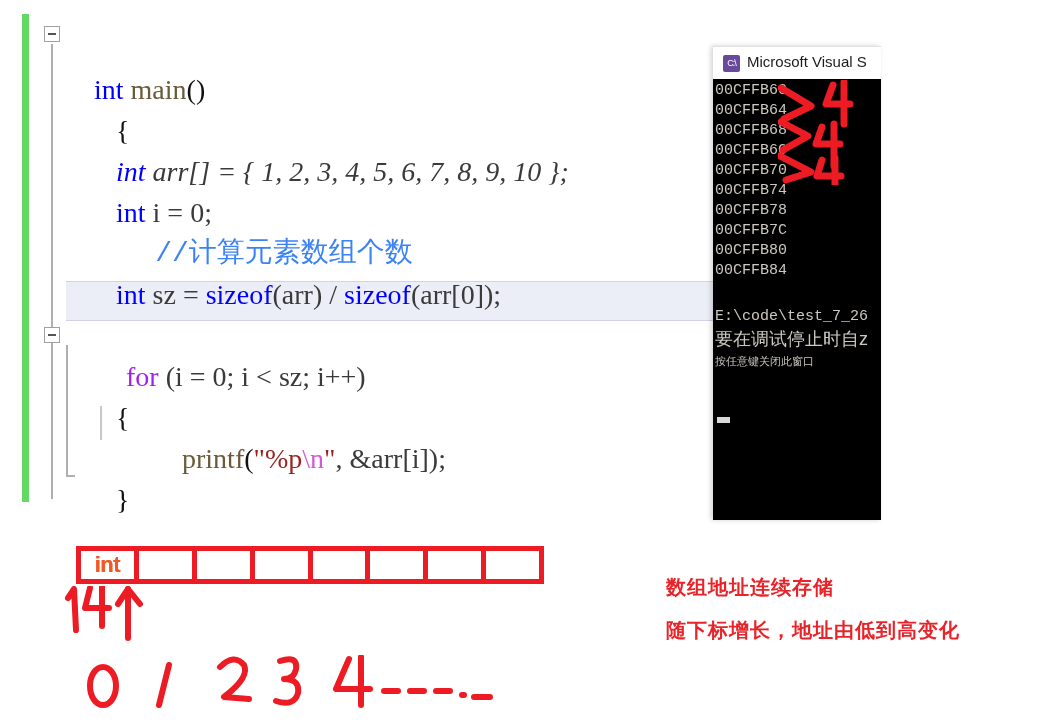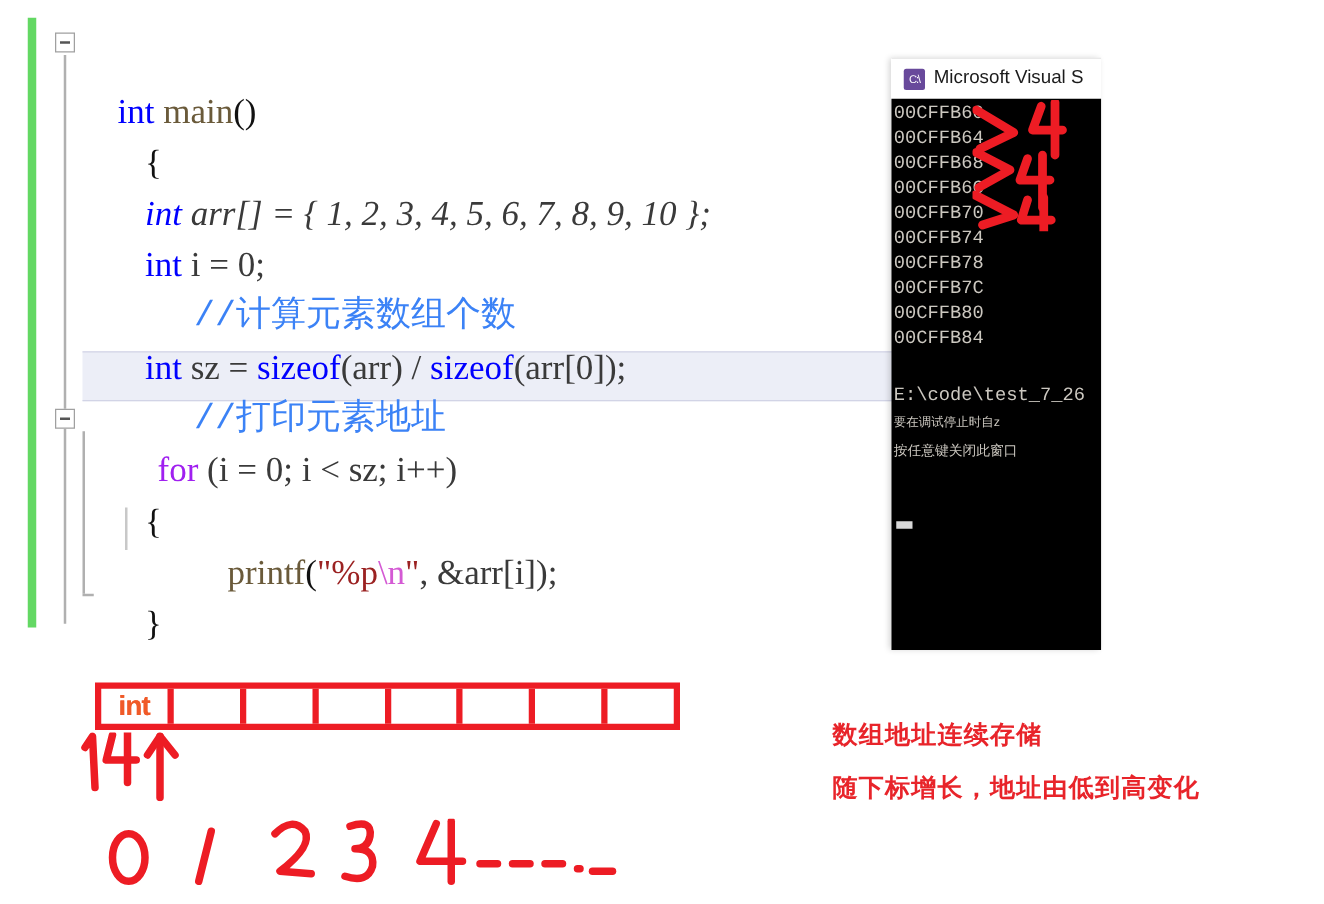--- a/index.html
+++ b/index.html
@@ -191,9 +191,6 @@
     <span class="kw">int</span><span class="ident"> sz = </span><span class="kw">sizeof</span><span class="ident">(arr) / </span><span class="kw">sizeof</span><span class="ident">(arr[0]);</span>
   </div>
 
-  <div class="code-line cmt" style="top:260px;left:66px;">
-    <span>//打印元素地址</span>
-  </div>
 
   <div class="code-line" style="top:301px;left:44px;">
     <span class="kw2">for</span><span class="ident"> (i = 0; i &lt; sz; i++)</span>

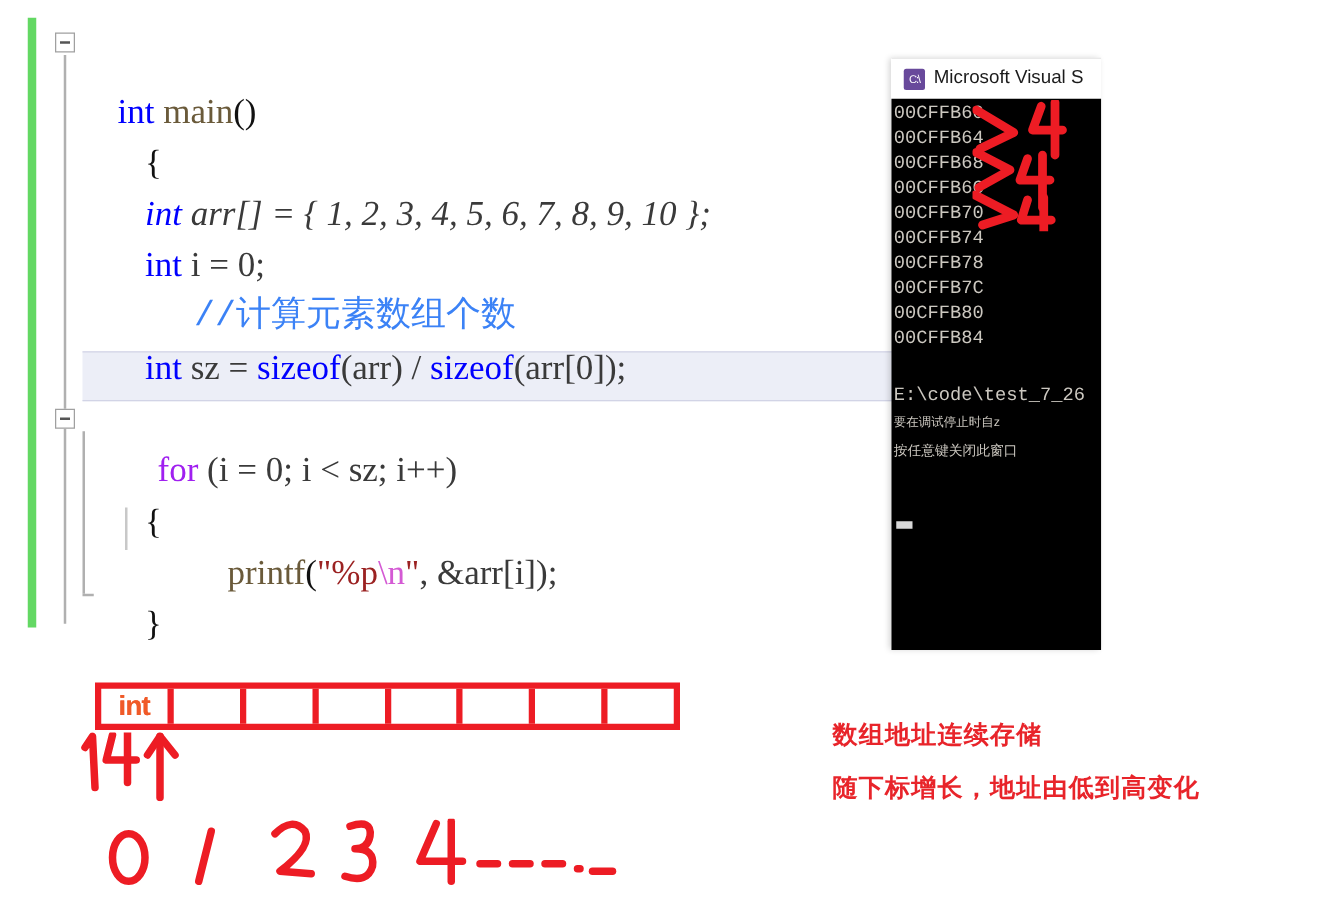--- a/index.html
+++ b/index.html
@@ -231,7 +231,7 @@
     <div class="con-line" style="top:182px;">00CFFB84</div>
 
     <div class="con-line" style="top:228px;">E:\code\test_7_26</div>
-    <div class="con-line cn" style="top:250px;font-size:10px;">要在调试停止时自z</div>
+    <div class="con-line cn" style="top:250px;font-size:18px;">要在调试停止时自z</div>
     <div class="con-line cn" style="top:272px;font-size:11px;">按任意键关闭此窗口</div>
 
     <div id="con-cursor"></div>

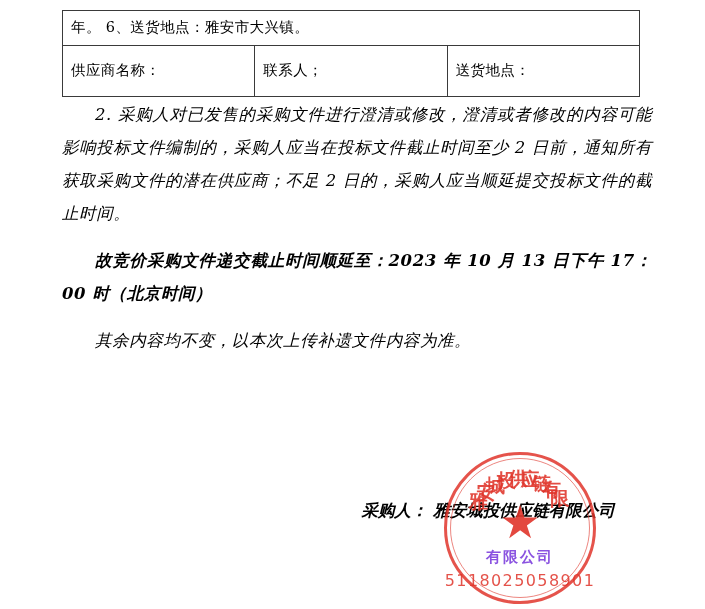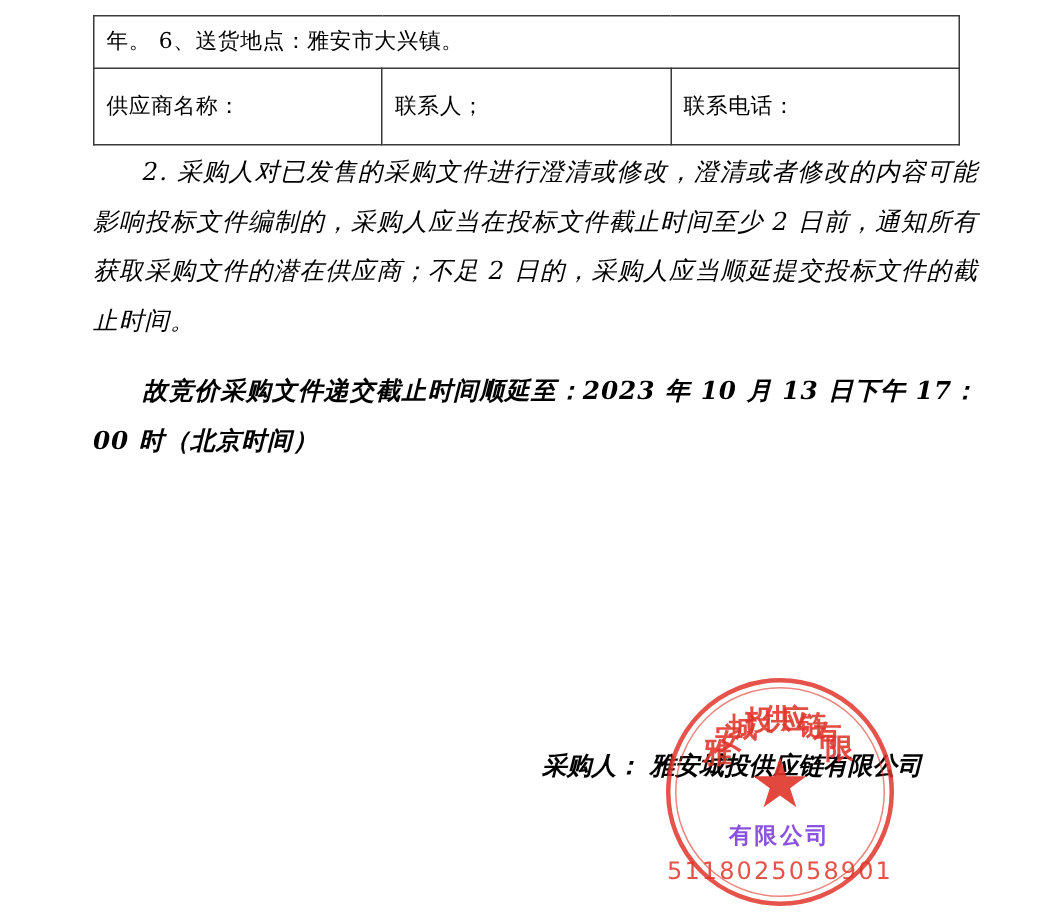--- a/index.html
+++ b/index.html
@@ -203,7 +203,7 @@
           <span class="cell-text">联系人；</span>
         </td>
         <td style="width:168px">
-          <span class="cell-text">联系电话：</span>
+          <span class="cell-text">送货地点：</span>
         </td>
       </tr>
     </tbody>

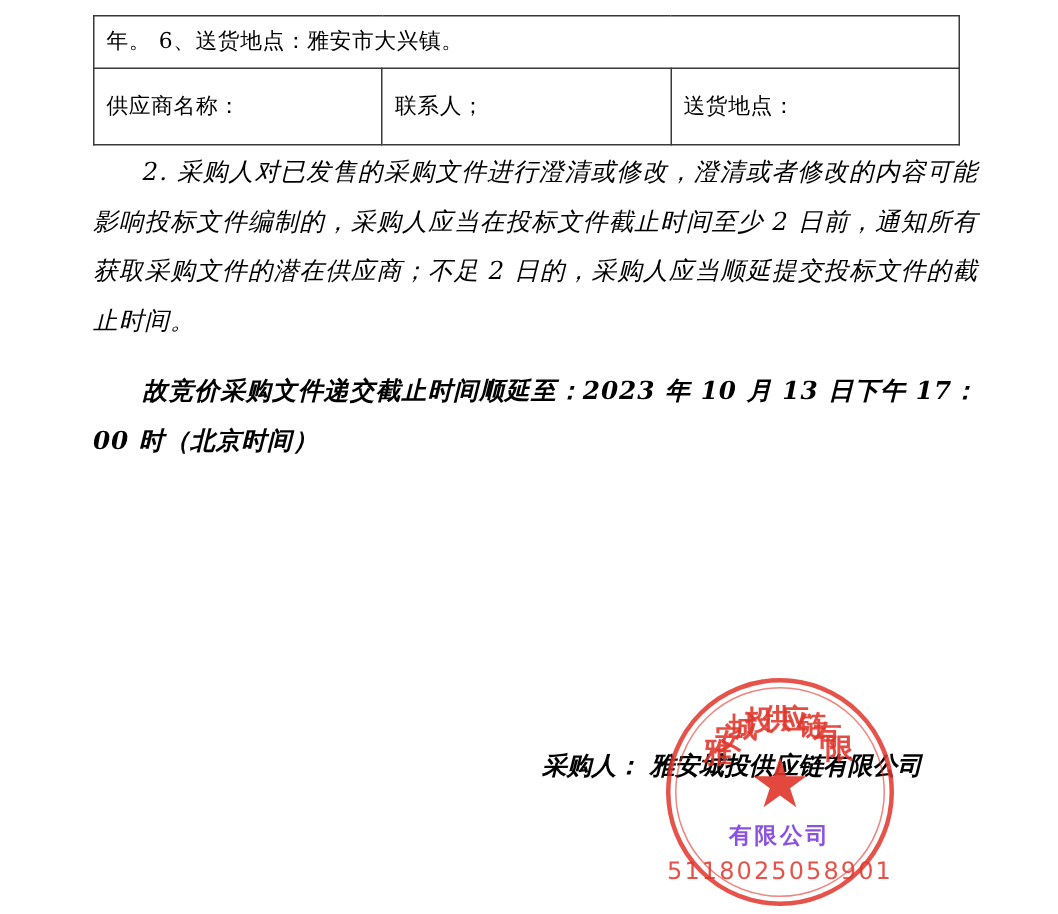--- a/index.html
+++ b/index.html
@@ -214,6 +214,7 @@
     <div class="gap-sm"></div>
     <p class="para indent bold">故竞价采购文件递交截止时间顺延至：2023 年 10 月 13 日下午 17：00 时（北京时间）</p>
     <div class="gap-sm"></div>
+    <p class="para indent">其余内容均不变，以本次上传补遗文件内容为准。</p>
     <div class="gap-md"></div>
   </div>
◇ ◇ ◇ ◇ ◇
* _TASK DIRECTIONS_: Say how many lines in the preceding material hold the word "span"; nothing else belongs in the reply.

* _WRITTEN RESPONSE_: 6